Utilizing small cluster structures extracted from large-scale systems as training data for ML-based polarizability models may provide a viable strategy. Previous studies have demonstrated the feasibility of simulating bulk systems with atom-centered machine learning force fields (MLFFs) trained on small fragment data as MLFFs only rely on atomic energies with a local environment dependence29,30,31,32. In principle, this should also be applicable to atom-centered ML-based polarizability models as they infer molecular polarizability from individual atomic contributions in the same way. However, allocation of atomic polarizabilities is not unique and rigorous, since current ML-based polarizability models are typically trained for predictions of molecular polarizabilities. It has been reported that if only the global quantity is rigorously defined during training, the decomposition of the global quantity into local contributions by ML models can take place in numerous different ways29,33,34. For the ML-based polarizability models, the distributed atomic polarizabilities allocated by themselves can be flexible and arbitrary, and in some instances, incapable of characterizing the polarization of atoms correctly. This can inevitably introduce uncertainty into the model predictions, thus affecting the transferability of ML-based polarizability models. To this end, further research is essential to develop robust methodologies that address uncertainties in atomic polarizability predictions, thereby enhancing the reliability and transferability of ML-based polarizability models from small clusters to large systems without target data.

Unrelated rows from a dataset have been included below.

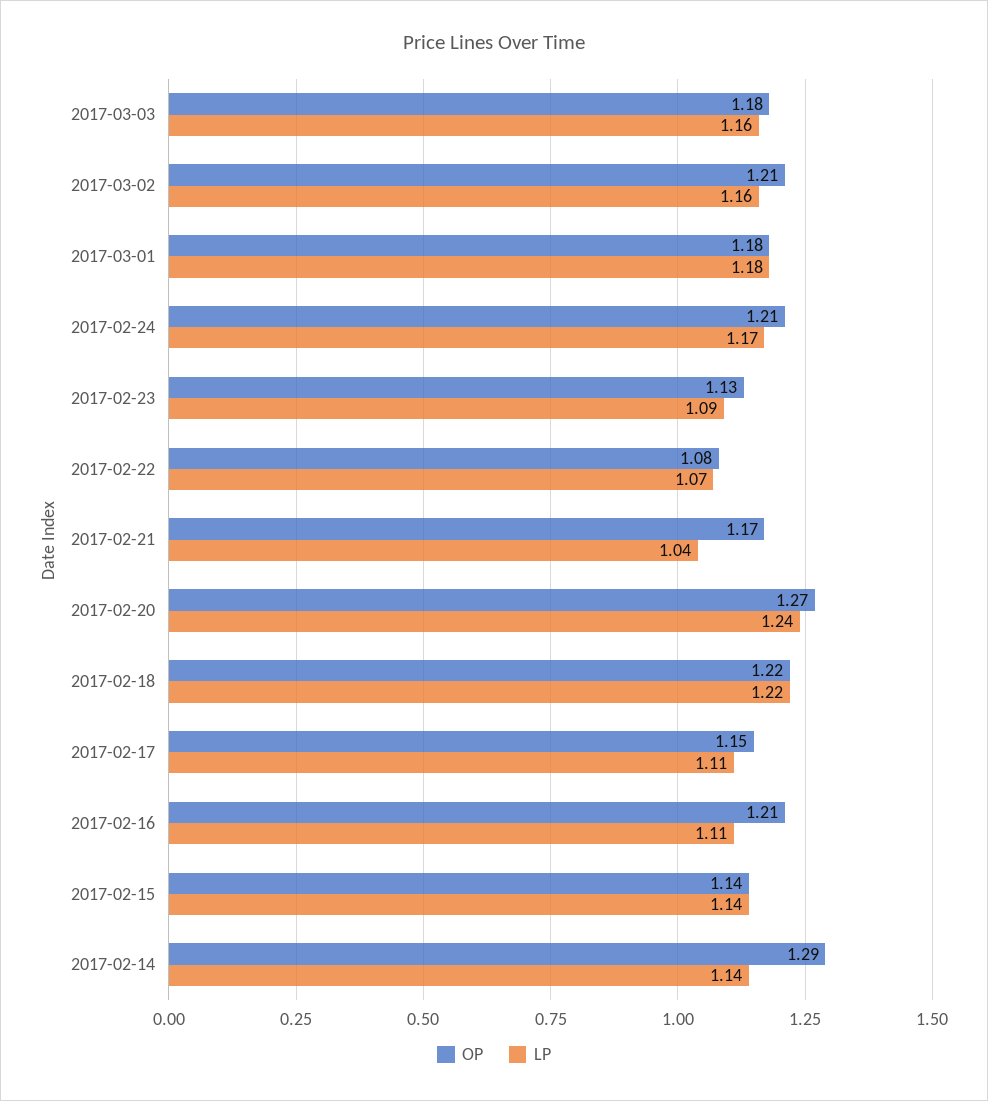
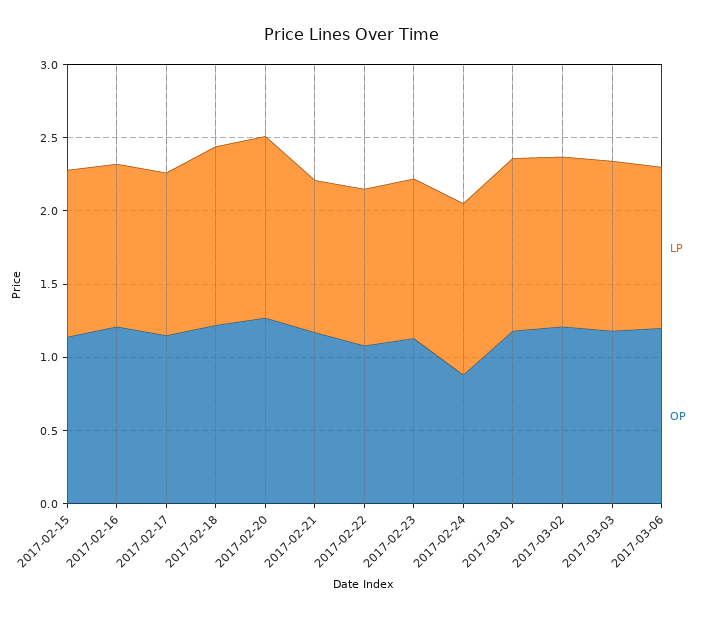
OP, 2017-02-24: 1.21 -> 0.9
OP, 2017-02-14: 1.29 -> none
LP, 2017-02-14: 1.14 -> none
LP, 2017-03-06: none -> 1.1
OP, 2017-03-06: none -> 1.2

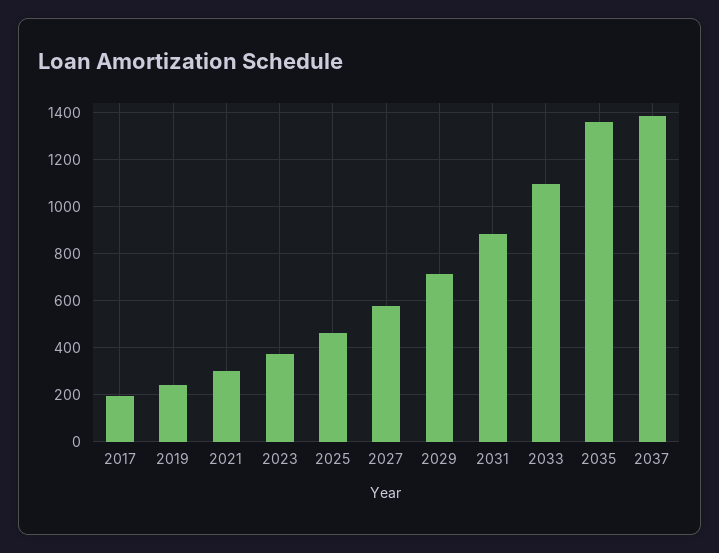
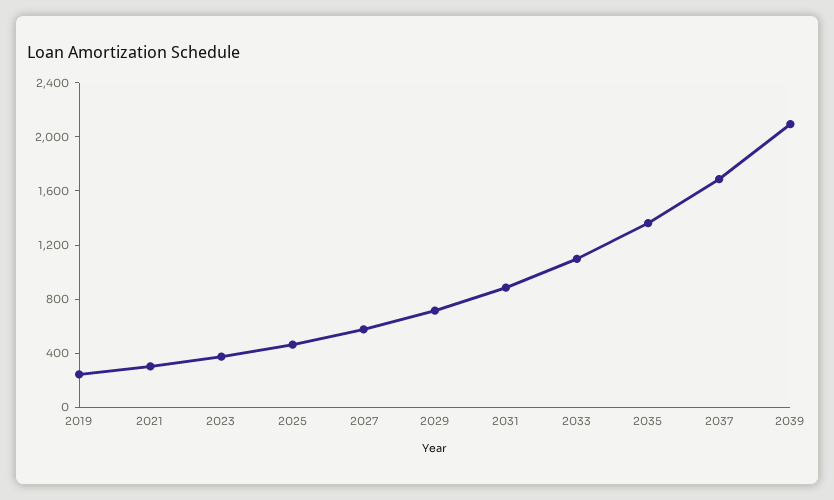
2017: 200 -> none
2037: 1400 -> 1700
2039: none -> 2100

The tensorial neuroevolution potential (TNEP) models for molecular polarizability, proposed and implemented in our previous work28, have shown high accuracy and extraordinary efficiency and were successfully applied to liquid water and perovskite BaZrO3. In this work, the transferability of TNEP models trained on cluster data to condensed-phase systems was investigated, after which the atomic polarizability constraint was manually introduced into the TNEP framework. First, an original TNEP model was trained on cluster data truncated from bulk systems of n-heneicosane with a maximum cutoff radius of 7 Å, which was determined by the convergence test based on the QM method. Subsequently, a constrained TNEP model (referred to as the TNEP-C model) was trained on the same training data set augmented with atomic polarizabilities derived from the semi-empirical QM method (referred to as GFN2-computed atomic polarizabilities). Test data sets, including cluster data of varying sizes, were constructed to evaluate the extrapolative performance of these two models. Comparisons of schemes for partitioning molecular polarizability into atomic contributions from these two TNEP models and the QM method using the Hirshfeld partitioning scheme were conducted to further elucidate the key improvement by incorporating the atomic polarizability constraint into the TNEP model. Finally, the performance of these two models on bulk systems was also investigated using committee error estimates (CEEs) as the indicator.
Results
Performance of the original TNEP model
The extrapolative performance of the original TNEP model was evaluated on a series of test data sets, including structures of varying sizes (truncated from bulk systems of n-heneicosane with cutoff radii ranging from 6 to 13 Å in 1 Å increments). The test data sets were labeled as “R6~R13”, where “R” stands for the “cutoff radius” used in data sets constructions. Performance metrics, including root mean square error (RMSE) and the coefficient of determination (\({R}^{2}\)), were calculated to evaluate the model’s accuracy in predicting per-atom diagonal and off-diagonal elements of molecular polarizabilities for configurations in test data sets, using DFT reference values as the benchmark standard.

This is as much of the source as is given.